The autistic child – letting go

blog pictureMostly, our days just amble by and everything seems fine and under control, but every now and then an impish little demon will pop into my head and sabotage my thoughts, sometimes for weeks.  I work away at it, like a lion gnawing a particularly troublesome piece of gristle, until I can swallow it and move on.  However, this particular problem, the one that’s facing me today, is a tough one, and though I have metaphorically chewed and chewed, I am still really struggling to get to grips with it.

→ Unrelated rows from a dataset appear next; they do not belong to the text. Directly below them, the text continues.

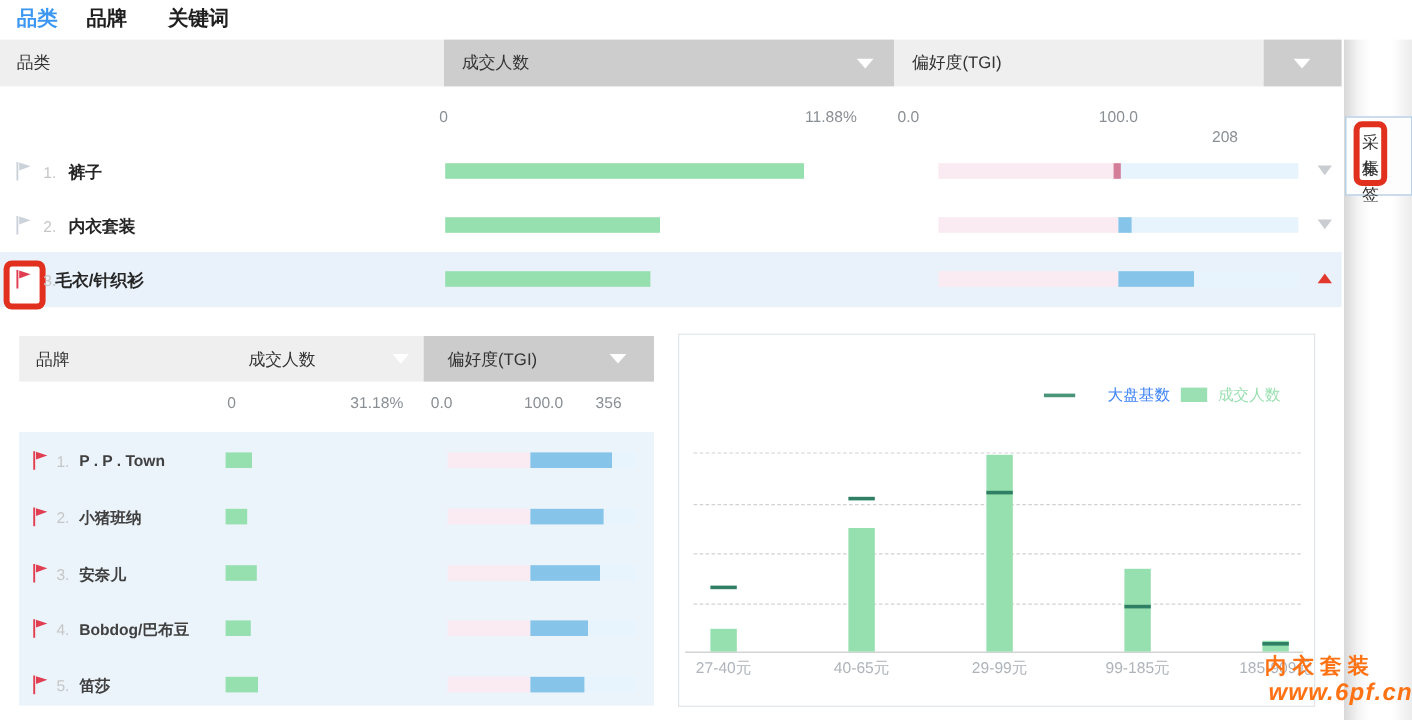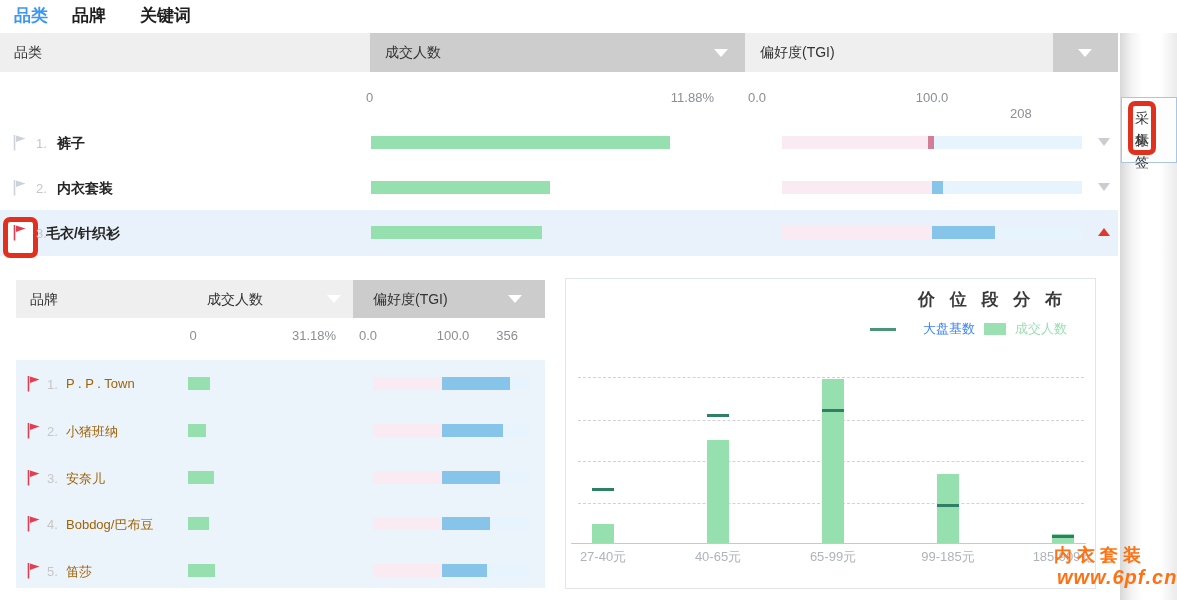--- a/index.html
+++ b/index.html
@@ -225,7 +225,6 @@
 </div>
 
 <div class="chart-panel">
-  <div class="ctitle">价 位 段 分 布</div>
   <div class="clegend">
     <span class="leg-line"></span>
     <span class="leg-dark">大盘基数</span>

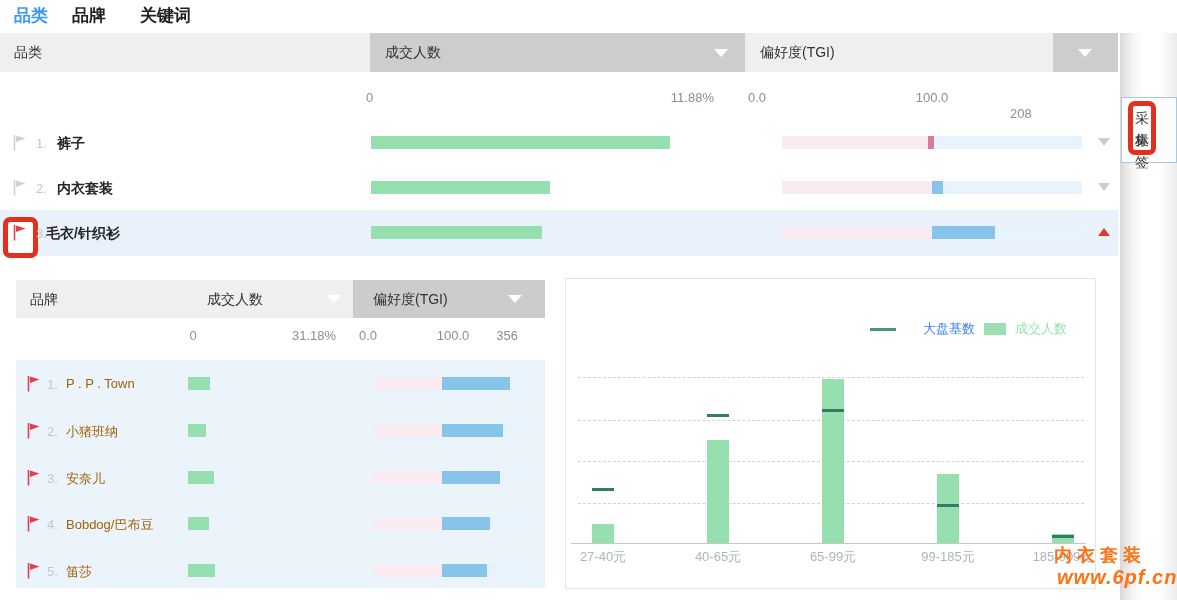--- a/index.html
+++ b/index.html
@@ -39,7 +39,7 @@
   .bth{position:absolute;height:38px;line-height:38px;font-size:14px;color:#333;top:280px;}
   .bbody{position:absolute;left:16px;top:360px;width:529px;height:228px;background:#ecf4fb;}
   .brow{position:absolute;left:16px;width:529px;height:46px;}
-  .brow .rname{font-size:13px;font-weight:400;color:#a16207;}
+  .brow .rname{font-size:13px;font-weight:700;color:#404040;}
   
   .chart-panel{position:absolute;left:565px;top:278px;width:529px;height:309px;border:1px solid #e2e5e8;background:#fff;box-sizing:content-box;}
   .ctitle{position:absolute;right:28px;top:9px;font-size:17px;font-weight:600;letter-spacing:5px;color:#3a3a3a;}

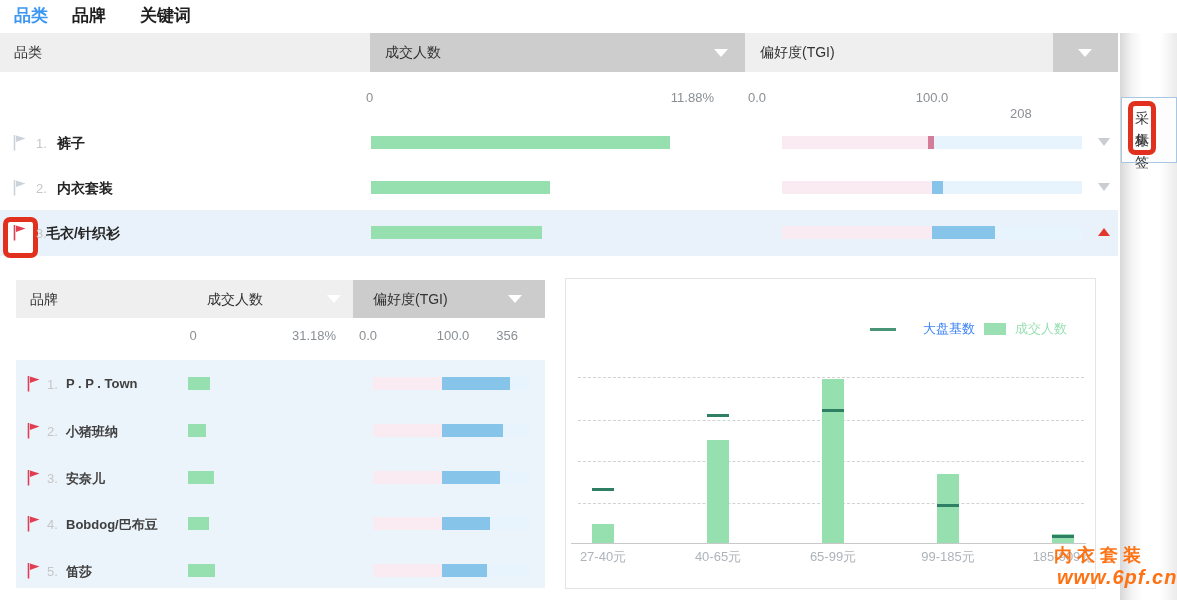--- a/index.html
+++ b/index.html
@@ -253,7 +253,7 @@
 
   <div class="xlab" style="left:-20px">27-40元</div>
   <div class="xlab" style="left:95px">40-65元</div>
-  <div class="xlab" style="left:210px">65-99元</div>
+  <div class="xlab" style="left:210px">29-99元</div>
   <div class="xlab" style="left:325px">99-185元</div>
   <div class="xlab" style="left:440px">185-909元</div>
 </div>

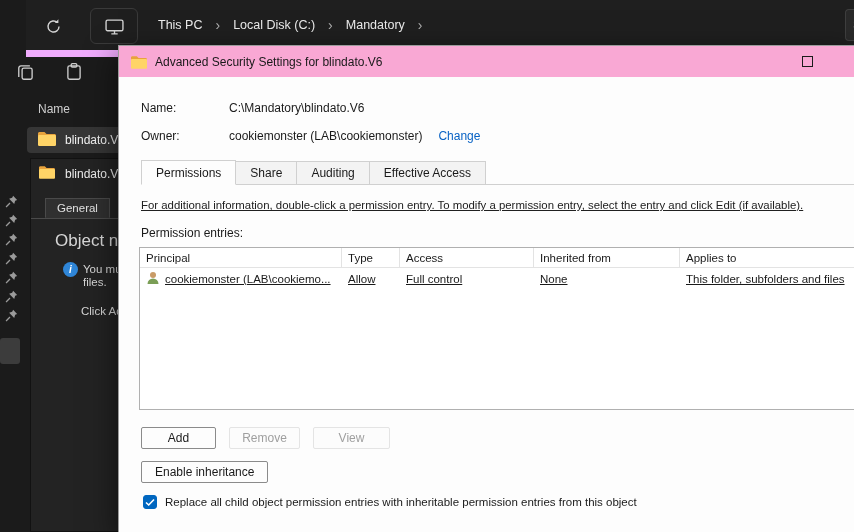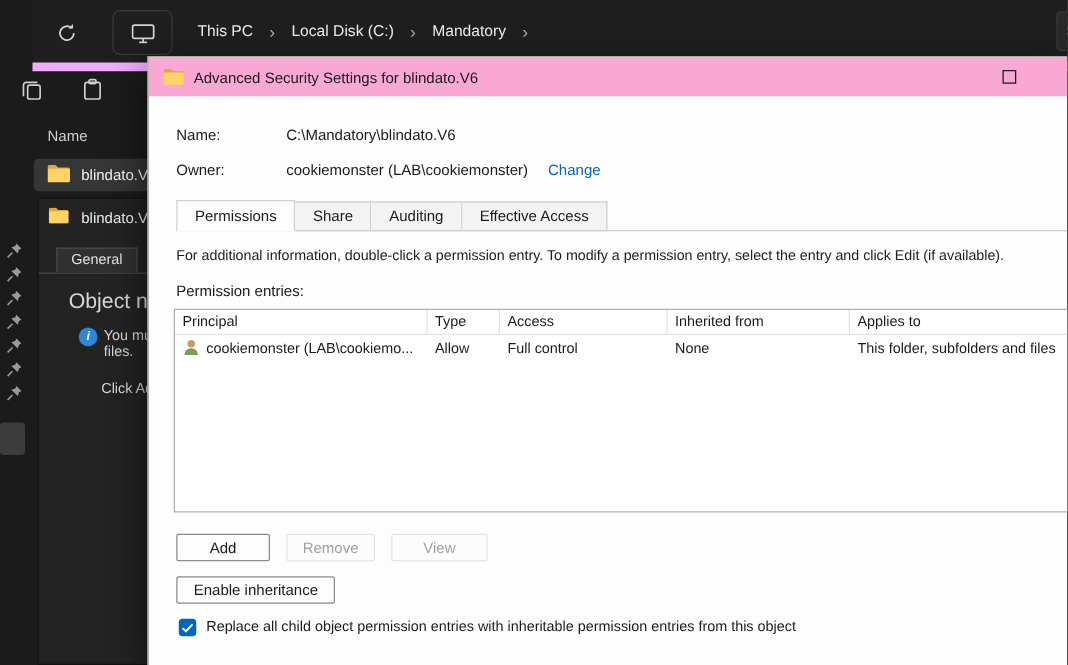--- a/index.html
+++ b/index.html
@@ -65,7 +65,7 @@
   .adv-tab:first-child{border-left:1px solid #d0d0d0;text-align:right;}
   .adv-tab.sel{background:#fdfdfd;border-bottom:1px solid #fdfdfd;padding-top:5px;}
 
-  .adv-desc{position:absolute;left:22px;right:4px;top:153px;font-size:11.4px;color:#202020;overflow:hidden;white-space:nowrap;}
+  .adv-desc{position:absolute;left:22px;right:4px;top:153px;font-size:11.4px;color:#202020;overflow:hidden;white-space:nowrap;text-decoration:underline;}
   .entries-label{position:absolute;left:22px;top:180px;font-size:12px;color:#1a1a1a;}
 
   .ptable{position:absolute;left:20px;right:-2px;top:201px;height:163px;background:#fff;border:1px solid #b0b0b0;box-sizing:border-box;overflow:hidden;}

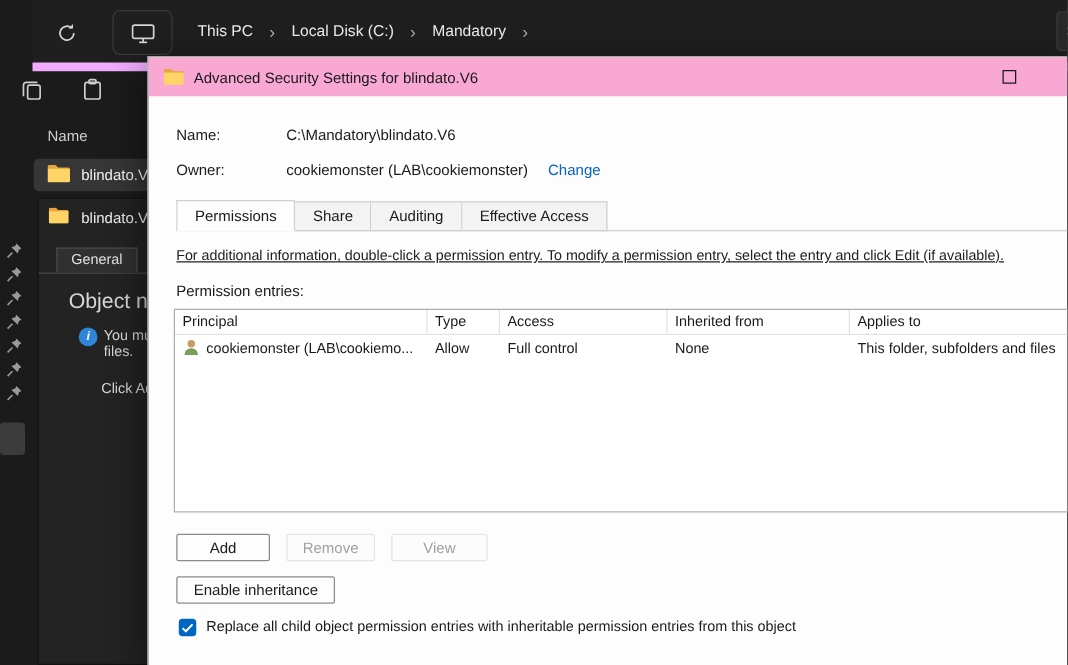--- a/index.html
+++ b/index.html
@@ -72,7 +72,7 @@
   .tgrid{display:grid;grid-template-columns:202px 58px 134px 146px minmax(180px,1fr);}
   .th{font-size:11.5px;color:#1a1a1a;padding:4px 6px 3px 6px;border-right:1px solid #e3e3e3;border-bottom:1px solid #e3e3e3;white-space:nowrap;overflow:hidden;}
   .th:last-child{border-right:none;}
-  .td{font-size:11.5px;color:#1a1a1a;height:22px;display:flex;align-items:center;padding:0 6px;white-space:nowrap;overflow:hidden;}
+  .td{font-size:11.5px;color:#1a1a1a;height:22px;display:flex;align-items:center;padding:0 6px;white-space:nowrap;overflow:hidden;text-decoration:underline;}
   .principal-cell{gap:5px;}
 
   .btn{height:22px;box-sizing:border-box;background:#fdfdfd;border:1px solid #8b8b8b;border-radius:2px;

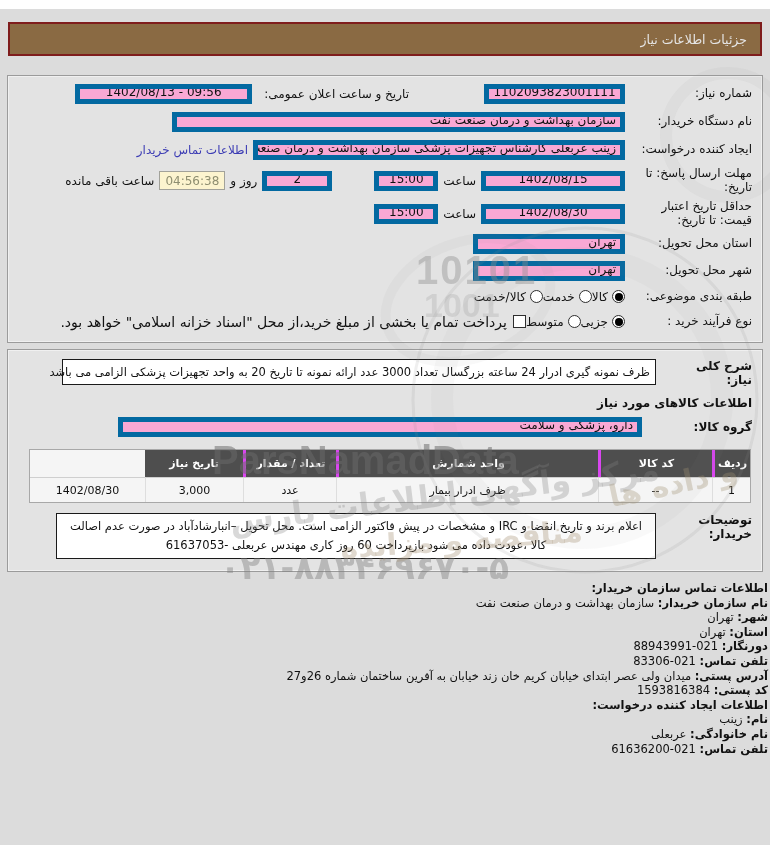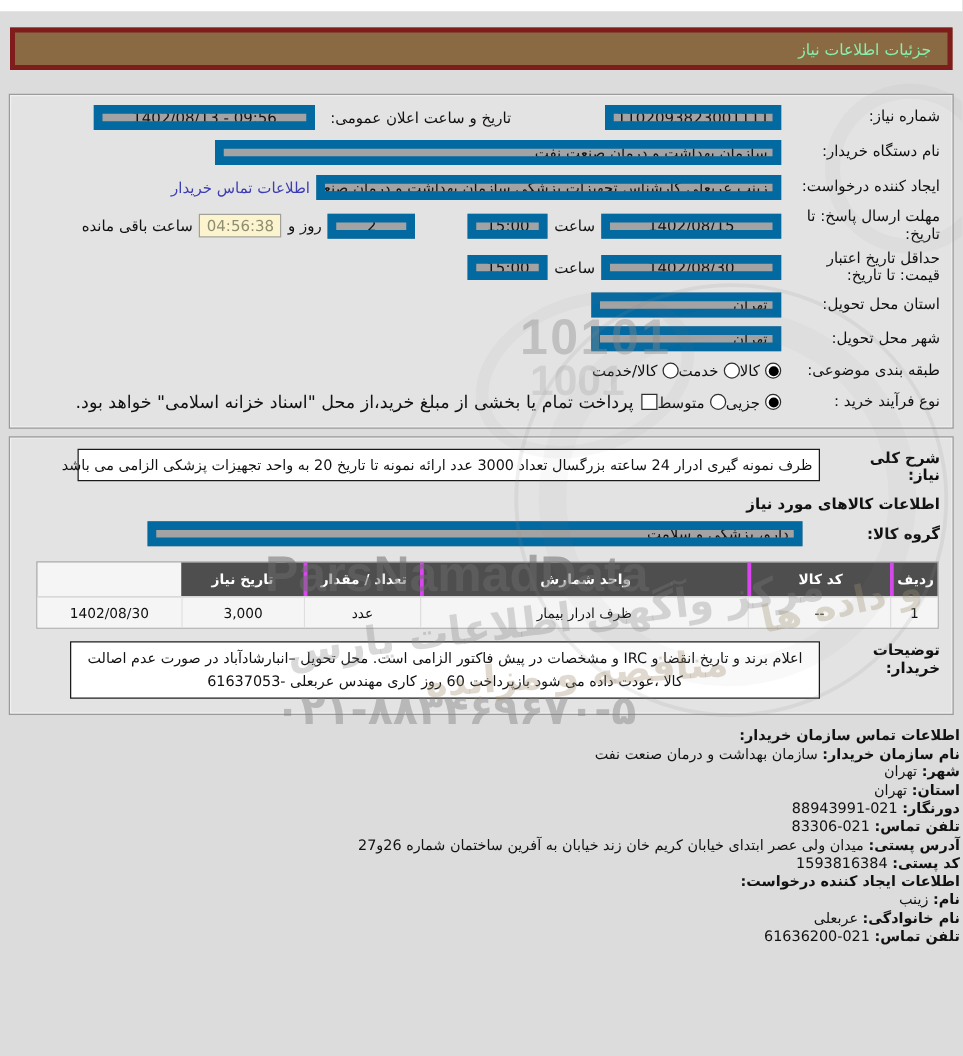--- a/index.html
+++ b/index.html
@@ -7,7 +7,7 @@
   body{background:#dcdcdc;font-family:"DejaVu Sans",sans-serif;position:relative;overflow:hidden;color:#111}
   #page{position:relative;width:770px;height:845px}
   .topstrip{height:9px;background:#ffffff}
-  .titlebar{margin:13px 8px 0;height:34px;background:#8a6a43;border:4px solid #7f1d1d;direction:rtl;display:flex;align-items:center;padding:0 13px;color:#86efac;font-size:12.5px}
+  .titlebar{margin:13px 8px 0;height:34px;background:#8a6a43;border:2px solid #7f1d1d;direction:rtl;display:flex;align-items:center;padding:0 13px;color:#e5e5e5;font-size:12.5px}
   .panel{margin:0 7px;background:#e3e3e3;border:1px solid #9b9b9b;box-shadow:inset 0 0 0 1px #f0f0f0;direction:rtl;padding:4px 5px 8px}
   #panel1{margin-top:19px}
   #panel2{margin-top:6px;padding-bottom:12px}

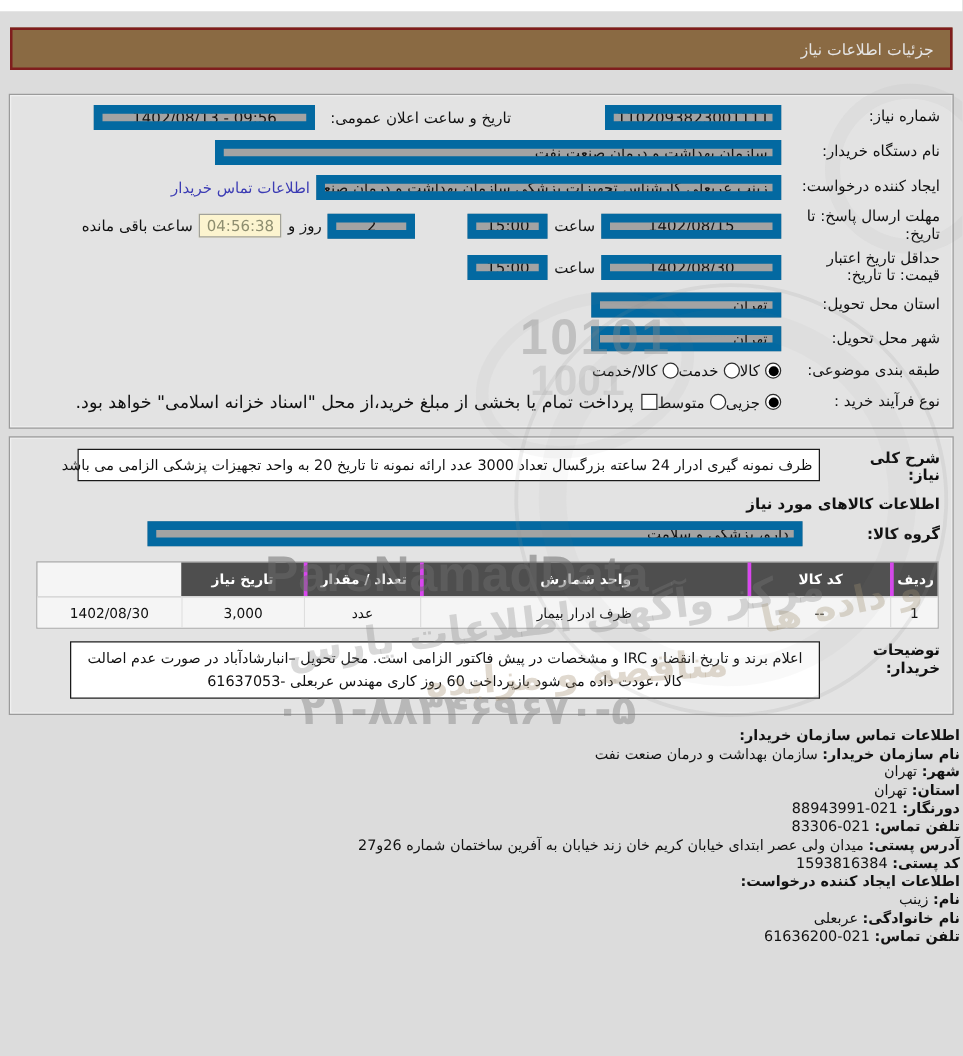--- a/index.html
+++ b/index.html
@@ -16,7 +16,7 @@
   .frow.sm{min-height:25px}
   .flabel{width:127px;flex:none;line-height:13.5px}
   .blabel{font-weight:bold;font-size:12px;flex:none;line-height:14px}
-  .tb{background:#a3a3a3;border:7px solid #0369a1;height:20px;display:flex;align-items:center;font-size:12px;flex:none;overflow:hidden;white-space:nowrap}
+  .tb{background:#f9a8d4;border:5px solid #0369a1;height:20px;display:flex;align-items:flex-end;font-size:12px;flex:none;overflow:hidden;white-space:nowrap}
   .tb.c{justify-content:center}
   .tb.r{padding:0 4px}
   .ltr{direction:ltr;unicode-bidi:isolate}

As you know from my book, I spent years teaching my son. I was utterly devoted to the job of helping him be more than could be seen on the surface.

I believed.

I believed in his extraordinary abilities; I believed that with the right help, he could be more than the sum of his behaviours; I believed in the spark I saw in his eyes when we made a connection; I believed in the joy I saw when he learned something new.

But all that was a long time ago, and Ian has changed a great deal since then.

It has been very hard for me to watch this change come over him, and sometimes the pain of it swamps me, because I still believe.  Most of the time, I have to close off those wonderful memories, but occasionally some little thing will spark a dam-burst of hurt, and I struggle to get myself under control again.

This happens when I feel Ian is being sold short.  Dumbed down.  His extraordinary abilities ignored or simply done a disservice.

But I have to raise my hands and surrender to the people who deal with Ian today. It is expected.  It’s their show now.  I had my turn.  I have to back away, even though somehow I feel let down in ways I didn’t even know existed.

When I saw the photograph at the top of this blog entry, it really made me think. After all this time, does it really matter?  What I feel today, will it matter in six months? A year? Five years?

I wonder.

Now is the time I have to let go, and give Ian space – the same as any mother has to, with any child. They grow up; they become their own people; they don’t need us as much. We have to take a back seat.  But how much harder this is with the autistic child, the always-child – even though he’s nearly twenty – who continues to rely on me for so much, every single day.

Who else will be his champion?  Who else will fight those battles for him?

Perhaps those who have read my book and shared my journey will understand why this is so hard for me.